Bir de engin (!) bilgisiyle ders veriyor. Ekonomisi güçlü olan ülkelerin futbolda da söz sahibi olduğunu, ekonomimiz güçlenmeye başladıkça, ülkemizin de futbolumuzun da güçlendiğini anlatıyor. Ne güçlü bir deha değil mi? Ekonominin yerlerde sürüklendiğinin farkında değil. Öyle olunca Türk futbolunun da can çekiştiğini göremiyor. 2016 Avrupa elemelerinde perişan olmuşuz, 2018 Dünya Kupası elemelerinde ancak Kosova'yı yenebilmişiz. Finaller hayal gibi. Ama ne gam beyefendi futbolumuzun güçlendiğini söylüyor.

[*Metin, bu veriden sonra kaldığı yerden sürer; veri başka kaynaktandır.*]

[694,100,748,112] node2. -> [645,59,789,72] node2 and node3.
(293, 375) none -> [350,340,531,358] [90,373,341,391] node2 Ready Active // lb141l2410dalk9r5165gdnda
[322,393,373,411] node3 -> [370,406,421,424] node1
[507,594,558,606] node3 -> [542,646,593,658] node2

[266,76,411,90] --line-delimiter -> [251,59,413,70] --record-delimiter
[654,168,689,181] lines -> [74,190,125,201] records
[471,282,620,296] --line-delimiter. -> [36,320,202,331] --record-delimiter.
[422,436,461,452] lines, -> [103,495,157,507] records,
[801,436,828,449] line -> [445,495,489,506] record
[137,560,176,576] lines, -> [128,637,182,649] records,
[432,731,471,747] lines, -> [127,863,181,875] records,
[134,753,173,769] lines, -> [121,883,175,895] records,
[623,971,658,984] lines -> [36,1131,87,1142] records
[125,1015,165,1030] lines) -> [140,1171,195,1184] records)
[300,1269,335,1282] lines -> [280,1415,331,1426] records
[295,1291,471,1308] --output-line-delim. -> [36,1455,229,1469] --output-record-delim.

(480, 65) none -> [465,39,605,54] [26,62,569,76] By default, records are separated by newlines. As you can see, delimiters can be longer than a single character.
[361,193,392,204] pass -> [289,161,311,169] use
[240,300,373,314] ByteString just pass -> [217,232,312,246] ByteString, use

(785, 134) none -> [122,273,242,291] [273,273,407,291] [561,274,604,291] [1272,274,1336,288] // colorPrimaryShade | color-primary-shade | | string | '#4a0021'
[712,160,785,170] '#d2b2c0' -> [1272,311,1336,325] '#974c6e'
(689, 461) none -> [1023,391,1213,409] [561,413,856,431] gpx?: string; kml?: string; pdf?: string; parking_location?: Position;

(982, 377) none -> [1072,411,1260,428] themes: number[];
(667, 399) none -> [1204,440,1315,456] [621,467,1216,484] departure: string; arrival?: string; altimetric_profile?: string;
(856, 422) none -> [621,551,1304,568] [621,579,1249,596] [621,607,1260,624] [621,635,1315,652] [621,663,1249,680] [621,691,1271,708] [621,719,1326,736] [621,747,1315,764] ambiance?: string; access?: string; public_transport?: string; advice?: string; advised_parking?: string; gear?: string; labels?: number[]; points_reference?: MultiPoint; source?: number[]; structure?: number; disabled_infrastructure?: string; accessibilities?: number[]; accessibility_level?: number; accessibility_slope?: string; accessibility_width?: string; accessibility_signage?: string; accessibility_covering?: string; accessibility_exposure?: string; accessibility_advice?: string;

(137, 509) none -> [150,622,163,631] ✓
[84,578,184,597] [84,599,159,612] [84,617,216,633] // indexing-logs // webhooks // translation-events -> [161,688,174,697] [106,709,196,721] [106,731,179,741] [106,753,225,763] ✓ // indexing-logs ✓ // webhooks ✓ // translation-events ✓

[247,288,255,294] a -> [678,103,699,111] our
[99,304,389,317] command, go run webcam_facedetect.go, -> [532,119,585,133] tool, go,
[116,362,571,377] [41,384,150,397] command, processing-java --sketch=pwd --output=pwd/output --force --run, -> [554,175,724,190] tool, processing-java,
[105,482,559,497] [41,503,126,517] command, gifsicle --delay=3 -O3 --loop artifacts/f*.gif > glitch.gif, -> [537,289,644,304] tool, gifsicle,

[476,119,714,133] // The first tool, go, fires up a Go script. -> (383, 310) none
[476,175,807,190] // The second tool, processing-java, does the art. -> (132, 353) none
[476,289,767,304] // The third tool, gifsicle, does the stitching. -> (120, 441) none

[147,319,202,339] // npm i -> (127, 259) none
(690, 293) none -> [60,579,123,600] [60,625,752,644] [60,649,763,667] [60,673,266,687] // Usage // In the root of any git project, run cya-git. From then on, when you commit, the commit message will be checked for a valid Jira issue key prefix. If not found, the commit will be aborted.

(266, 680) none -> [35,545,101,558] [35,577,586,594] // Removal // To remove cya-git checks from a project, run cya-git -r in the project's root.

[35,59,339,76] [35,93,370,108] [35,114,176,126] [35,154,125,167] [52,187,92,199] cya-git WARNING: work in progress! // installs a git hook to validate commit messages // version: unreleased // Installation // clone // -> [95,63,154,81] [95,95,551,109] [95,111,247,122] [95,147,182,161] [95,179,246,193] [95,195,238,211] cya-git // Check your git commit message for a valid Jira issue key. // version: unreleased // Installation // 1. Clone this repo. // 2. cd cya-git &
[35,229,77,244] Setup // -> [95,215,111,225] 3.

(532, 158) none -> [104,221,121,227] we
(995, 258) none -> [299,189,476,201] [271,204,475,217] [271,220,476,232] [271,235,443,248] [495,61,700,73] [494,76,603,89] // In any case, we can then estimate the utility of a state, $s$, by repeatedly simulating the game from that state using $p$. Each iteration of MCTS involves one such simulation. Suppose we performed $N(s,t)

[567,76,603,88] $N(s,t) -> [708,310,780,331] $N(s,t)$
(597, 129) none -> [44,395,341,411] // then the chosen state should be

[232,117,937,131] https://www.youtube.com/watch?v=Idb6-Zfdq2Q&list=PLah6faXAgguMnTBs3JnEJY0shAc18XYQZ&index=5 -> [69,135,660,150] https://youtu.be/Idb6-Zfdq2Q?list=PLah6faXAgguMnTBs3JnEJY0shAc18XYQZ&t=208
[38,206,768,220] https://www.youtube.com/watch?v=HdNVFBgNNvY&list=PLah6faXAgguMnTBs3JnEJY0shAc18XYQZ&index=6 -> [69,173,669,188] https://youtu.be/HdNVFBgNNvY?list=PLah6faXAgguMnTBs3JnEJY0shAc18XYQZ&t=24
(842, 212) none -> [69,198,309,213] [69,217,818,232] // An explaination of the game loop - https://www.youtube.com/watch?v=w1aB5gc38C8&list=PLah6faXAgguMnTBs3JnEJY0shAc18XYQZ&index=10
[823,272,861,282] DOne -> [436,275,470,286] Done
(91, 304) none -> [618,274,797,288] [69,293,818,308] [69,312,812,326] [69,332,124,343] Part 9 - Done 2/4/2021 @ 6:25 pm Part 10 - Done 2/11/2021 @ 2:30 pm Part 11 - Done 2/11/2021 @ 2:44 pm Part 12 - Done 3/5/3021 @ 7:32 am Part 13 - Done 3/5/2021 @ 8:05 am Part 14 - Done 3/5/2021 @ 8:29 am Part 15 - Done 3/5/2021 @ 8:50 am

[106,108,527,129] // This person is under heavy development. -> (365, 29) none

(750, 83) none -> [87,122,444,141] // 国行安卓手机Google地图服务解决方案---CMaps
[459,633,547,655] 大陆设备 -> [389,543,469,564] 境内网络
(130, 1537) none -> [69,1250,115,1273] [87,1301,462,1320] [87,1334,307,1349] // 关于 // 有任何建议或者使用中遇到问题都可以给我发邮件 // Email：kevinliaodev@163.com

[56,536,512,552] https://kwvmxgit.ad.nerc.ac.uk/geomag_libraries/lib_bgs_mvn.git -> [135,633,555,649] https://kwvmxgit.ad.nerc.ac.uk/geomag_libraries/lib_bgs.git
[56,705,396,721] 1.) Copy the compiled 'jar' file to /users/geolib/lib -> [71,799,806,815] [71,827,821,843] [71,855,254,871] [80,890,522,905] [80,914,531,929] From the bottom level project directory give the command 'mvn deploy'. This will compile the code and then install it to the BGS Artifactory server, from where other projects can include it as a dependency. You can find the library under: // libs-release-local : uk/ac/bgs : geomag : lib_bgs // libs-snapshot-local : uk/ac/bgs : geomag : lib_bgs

O makama gerçek bir seçimle geldiğini zannediyor. 2011 Fenerbahçe kumpasından sonrası, diğer aday Ata Aksu'nun son dakikada adaylıktan çekilmesiyle bazı kulüplerin karşı çıkmasına rağmen yapılan baskı sonucu seçildiği iddialarını hiç hatırlamıyor.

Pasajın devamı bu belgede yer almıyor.